I tried to use the cpu_arm_asm.s code in gameblabla's version on Github, and you'd be surprised to hear that it actually runs worse than cpu.c (compiled with O3 optimisation)
Here are the timings running on Salamander's title screen (for 60 frames - 1000ms)
cpu.c
CPU Emulation: avg 710ms
GPU Rendering: avg 55ms
cpu_arm_asm.s (CPU_ARM_FAST_MODE defined)
CPU Emulation: avg 920ms
GPU Rendering: avg 55ms
*CPU emulation includes all the read/writes to and from TG-16's memory and hardware registers (but does not include any rendering)
That was my experience using the cpu_arm_asm.s (at least based on gameblabla's version) that I told you before. I've tried to integrate yours into this port, but apparently I still need some work the sync the cpu_struct / irq_struct / memory_struct layout with the asm version. Haven't got much time to fix that part.
I looked at the code again and unless I'm missing something you have DEBUGGER_ON defined in platform_defines.h. You should definitely take that out and test both sides again because the debugger will slow down both CPU interpreters a lot. The slowdown is even worse in the ARM ASM version because it has a pre-check which checks for countdowns (which won't be the case by default) and it has to save and restore more state to go in and out of the debug function. So that'd explain why both measurements look really bad and the ARM one looks even worse.
I'd also pass this on to gameblabla in case it's happening in the GCW Zero port too.
Given these timings, I don't even want to go to the software rendering part. Blitting pixels on the 3DS hardware is helluva slow.
Can you explain further what this means? The part that blits is in software and it shouldn't be that slow with a sufficiently optimized renderer. From what I've read, direct framebuffer updates on 3DS are slow. I don't know anything else about this, like if it's because of post-processing (I hear the layout is rotated and maybe something is rotating it back? Which is murder on a CPU that doesn't have L2 cache to store a framebuffer) or maybe the MMU isn't configured to efficiently write to this region of memory, like with write buffering and coalescing turned on.
But you should be able to render to a texture and use the GPU to render it instead of drawing directly to the framebuffer.
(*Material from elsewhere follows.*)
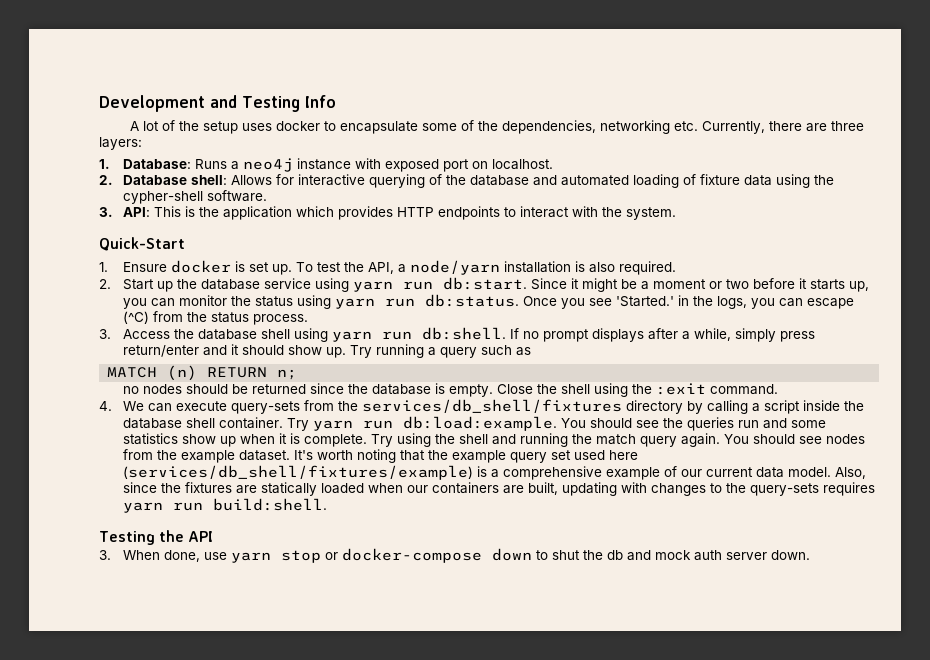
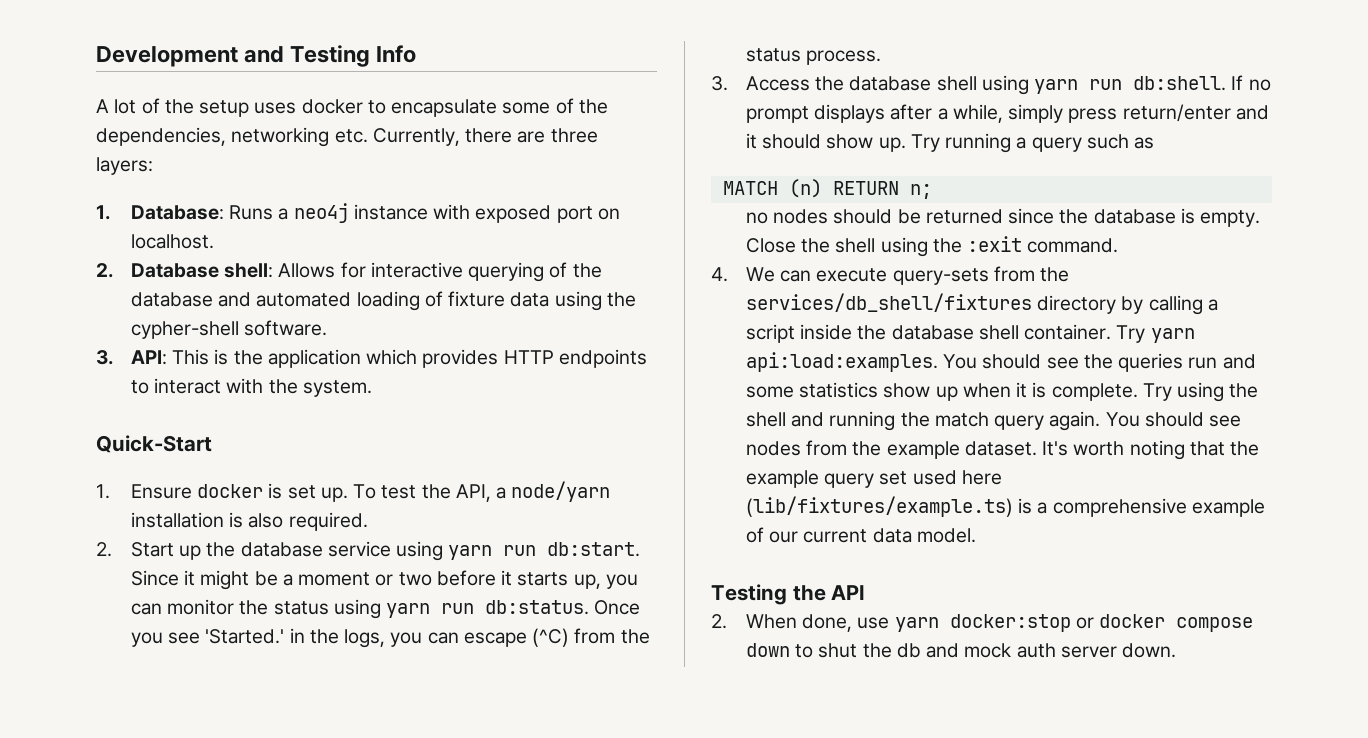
[363,416,558,431] run db:load:example. -> [745,352,938,372] api:load:examples.
[123,465,474,480] (services/db_shell/fixtures/example) -> [745,496,1013,517] (lib/fixtures/example.ts)
[835,467,867,479] [123,482,876,496] [123,498,328,513] Also, since the fixtures are statically loaded when our containers are built, updating with changes to the query-sets requires yarn run build:shell. -> (976, 535) none
[99,550,111,560] 3. -> [711,614,727,629] 2.
[281,548,483,563] stop or docker-compose -> [949,614,1254,632] docker:stop or docker compose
For comparison, in the worst case you're re-caching everything visible on the screen when the entire palette changes. In 256x240 resolution that can be up to 33x31 unique tiles for the background and since you're not doing anything to limit the number of sprites shown per scanline it can be up to 64 unique 32x64 sprites. That'd be a total of 196544 pixels, although in practice the VRAM can only store about 62KB of tile and pattern data, so the real limit is around 126976 pixels unless the same tiles/patterns are being used with different palettes. Still, that's a lot higher than the 61440 pixels you'd need to update if you uploaded a software rendered 256x240 framebuffer. And it'd come in the form of one large texture upload instead of many small ones.
And when you have to cache everything you end up doing a lot of the work you'd do in a software renderer, like palette lookups.
This may not show up when benchmarking something relatively static like a title screen but it can turn into a real sudden grind, like if the game fades out the screen.